Stewart could not be reached for comment for this story. On Tuesday night, he vowed to continue his conservative march across the state and never made a concession speech. The following night, his campaign released a statement referencing Ed Gillespie, the man who beat him.

“I hope Ed will support our conservative, Republican platform by supporting President Trump’s agenda, working to protect Virginia’s proud history, enforcing the laws on the books, and ending illegal immigration,” he stated. “Virginia needs a fighter. I will be that fighter.”

Stewart served as the top Virginia spokesman during Donald Trump’s 2016 campaign, and during his gubernatorial run, this year had protesters knocking on his door in Prince William County crying foul after he vowed to deport illegal aliens charged with committing a crime. In Southwest Virginia, Stewart picked up the cause of waving the Confederate Battle Flag, calling it heritage, not hate.

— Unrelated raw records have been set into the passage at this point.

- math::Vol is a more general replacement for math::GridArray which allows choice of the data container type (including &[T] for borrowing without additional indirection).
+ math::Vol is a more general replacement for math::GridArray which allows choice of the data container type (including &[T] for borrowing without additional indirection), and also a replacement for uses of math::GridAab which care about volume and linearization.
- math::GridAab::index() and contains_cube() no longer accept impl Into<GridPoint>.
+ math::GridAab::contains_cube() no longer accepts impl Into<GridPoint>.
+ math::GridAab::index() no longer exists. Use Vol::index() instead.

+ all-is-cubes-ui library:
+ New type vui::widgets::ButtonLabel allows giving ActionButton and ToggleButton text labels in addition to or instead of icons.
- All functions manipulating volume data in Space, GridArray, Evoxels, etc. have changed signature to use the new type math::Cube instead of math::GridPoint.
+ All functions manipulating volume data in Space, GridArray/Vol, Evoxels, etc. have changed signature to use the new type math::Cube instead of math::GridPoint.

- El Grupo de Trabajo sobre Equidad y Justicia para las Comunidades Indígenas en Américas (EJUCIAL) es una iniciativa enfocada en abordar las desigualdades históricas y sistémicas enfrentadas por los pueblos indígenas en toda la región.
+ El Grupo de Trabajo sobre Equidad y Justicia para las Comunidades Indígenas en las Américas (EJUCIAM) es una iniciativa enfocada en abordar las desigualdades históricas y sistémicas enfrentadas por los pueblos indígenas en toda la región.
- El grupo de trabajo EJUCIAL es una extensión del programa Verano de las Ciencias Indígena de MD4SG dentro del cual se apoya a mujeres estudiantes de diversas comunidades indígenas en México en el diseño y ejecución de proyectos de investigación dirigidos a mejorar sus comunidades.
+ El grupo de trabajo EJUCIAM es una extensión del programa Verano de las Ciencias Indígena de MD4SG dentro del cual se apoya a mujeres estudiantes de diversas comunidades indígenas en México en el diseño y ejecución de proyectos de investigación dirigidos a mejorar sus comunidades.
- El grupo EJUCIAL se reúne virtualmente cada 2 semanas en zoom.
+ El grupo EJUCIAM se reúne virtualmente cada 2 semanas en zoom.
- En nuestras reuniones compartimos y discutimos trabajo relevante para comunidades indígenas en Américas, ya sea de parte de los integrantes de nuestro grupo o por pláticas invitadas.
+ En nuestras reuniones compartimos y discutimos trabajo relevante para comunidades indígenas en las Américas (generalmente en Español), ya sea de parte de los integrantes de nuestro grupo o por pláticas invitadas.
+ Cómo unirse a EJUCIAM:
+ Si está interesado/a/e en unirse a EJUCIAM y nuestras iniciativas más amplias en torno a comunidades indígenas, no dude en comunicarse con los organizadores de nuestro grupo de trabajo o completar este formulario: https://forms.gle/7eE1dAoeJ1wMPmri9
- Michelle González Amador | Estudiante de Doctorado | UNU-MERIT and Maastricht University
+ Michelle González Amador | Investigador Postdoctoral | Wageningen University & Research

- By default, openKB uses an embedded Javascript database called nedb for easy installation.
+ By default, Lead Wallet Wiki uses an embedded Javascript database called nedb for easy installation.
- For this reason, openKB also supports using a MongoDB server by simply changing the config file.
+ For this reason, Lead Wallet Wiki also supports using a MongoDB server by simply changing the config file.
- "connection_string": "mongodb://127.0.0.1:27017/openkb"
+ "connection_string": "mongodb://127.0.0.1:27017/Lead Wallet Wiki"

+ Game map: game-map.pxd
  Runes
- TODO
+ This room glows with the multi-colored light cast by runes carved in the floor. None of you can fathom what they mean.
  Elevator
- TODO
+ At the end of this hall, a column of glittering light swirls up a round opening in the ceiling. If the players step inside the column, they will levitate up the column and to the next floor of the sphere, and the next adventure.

“I grew disappointed in Corey’s style in the campaign, and it reached a point where I didn’t like where he was going to take the state in the next four years,” said Brentsville District Supervisor Jeanine Lawson. “We need to have a discussion about historic preservation, but his campaign became focused on Confederate flag, and that became too uncomfortable for too many in Virginia.”

In April, Lawson, Nohe, Anderson, and Gainesville District Supervisor Peter Candland all endorsed Gillespie. At the same time, Prince William Sheriff Glendell Hill pulled his endorsement for Stewart because of his focus on the Confederate Battle Flag and threw his political weight behind Gillespie.

Afterward, Nohe said the relationship between Stewart and himself changed. He noted the two shared disagreements on the county’s annual budget prior to his endorsement of Gillespie.

While there have been few regular meetings of the Board of Supervisors this spring, Nohe said the two have found common ground issues like opposing the proposed route of the Haymarket power line. Both men support a hybrid design not favored by state officials that would have half of the line run above ground, and the second half buried. The hybrid power line route is favored by the entire Board.

With the Primary Election behind them and calls for party unity being made, can the Board of Supervisors once again unify itself?

“Time will tell,” said Lawson. “I’d like to think that’s we’ll rise above it because we have a job to do. Corey demonstrated that in Board meetings after the Gillespie endorsement, demonstrating politics remain at the door.”

Party leaders say now is the time for Republicans throughout Virginia to prepare for the November election and to unify behind the state’s winning GOP candidates.

Chairman Stewart was elected to a four-year term by the citizens in 2015, and we look forward to him serving the county. Our state has real challenges with jobs, stagnant incomes, transportation, education, taxes, and many other issues. Ed, Jill [Vogel] and John [Adams] are the candidates who will fight hard to improve the lives of all Virginians,” said Prince William County GOP Chairman Dottie Miller.